Except it doesn't show that.

The reason people make this judgement is because they don't have a coherent or clear definition of "intelligence". Nothing has been undermined, except in those who took the view that animals are dumb automatons. That's more of a legacy of modernism and the desire to gain "mastery over nature" more than anything else.

The essential feature of human beings - from which the rest of human nature and its consequences follow, including our social nature - is rationality. This entails an intellect, which is the abstracting faculty. It is the intellect that makes language possible, because without the capacity to abstract from particulars, we could not have universal concepts and thus no predicates. Language would be reduced to the kind we see in other animals.

For clarity, the functions of language are:

1. expressive: expressing an internal state or emotion (e.g., a cry of pain)

2. signaling: use of expressive to cause a reaction in others (e.g., danger signals)

3. descriptive: beyond immediate sensation; describes states of affairs, allowing for true or false statements

4. argumentative: allows critical analysis, inference, and rational justification

Without abstraction, (3) and (4) are impossible.

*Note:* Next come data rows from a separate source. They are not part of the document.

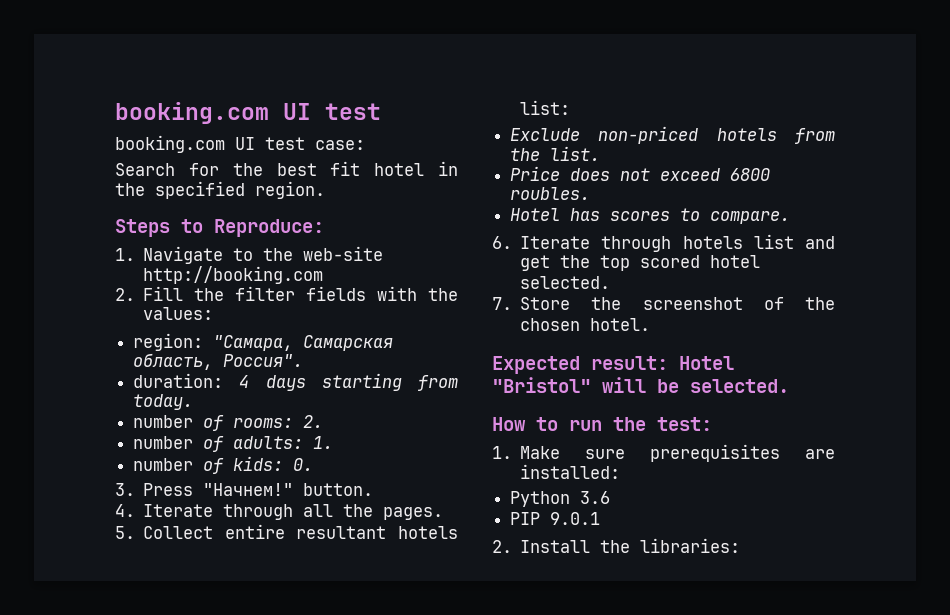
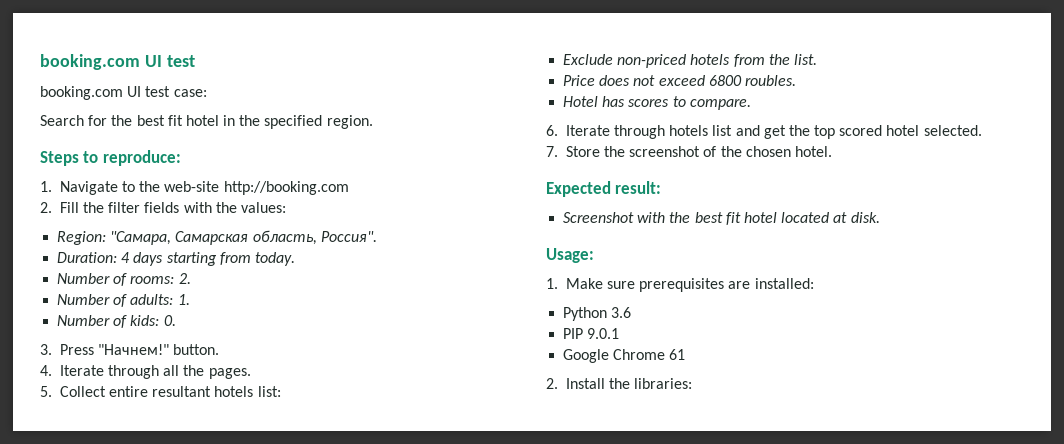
[214,219,324,237] Reproduce: -> [102,150,181,166] reproduce:
[133,333,204,351] region: -> [57,231,107,245] Region:
[133,373,224,388] duration: -> [57,252,118,263] Duration:
[133,415,194,428] number -> [57,273,111,284] Number
[133,436,194,449] number -> [57,294,111,305] Number
[133,458,194,471] number -> [57,315,111,326] Number
[679,356,734,370] [492,377,789,393] [492,417,712,431] Hotel "Bristol" will be selected. // How to run the test: -> [563,212,880,225] [546,248,594,263] // Screenshot with the best fit hotel located at disk. // Usage:
(601, 518) none -> [563,349,686,363] // Google Chrome 61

But all animal activity we have observed requires no appeal to (3) and (4). Non-human animals perceive objects and can manipulate them, even in very clever ways, but they do not have concepts (which are expressed as general names).

Could there be other rational animals in the universe? Sure. But we haven't met any. And from an ontological POV (as opposed to a phylogenetic taxonomic classification), they would be human, as the ontological definition of "human being" - "rational animal" - would apply them.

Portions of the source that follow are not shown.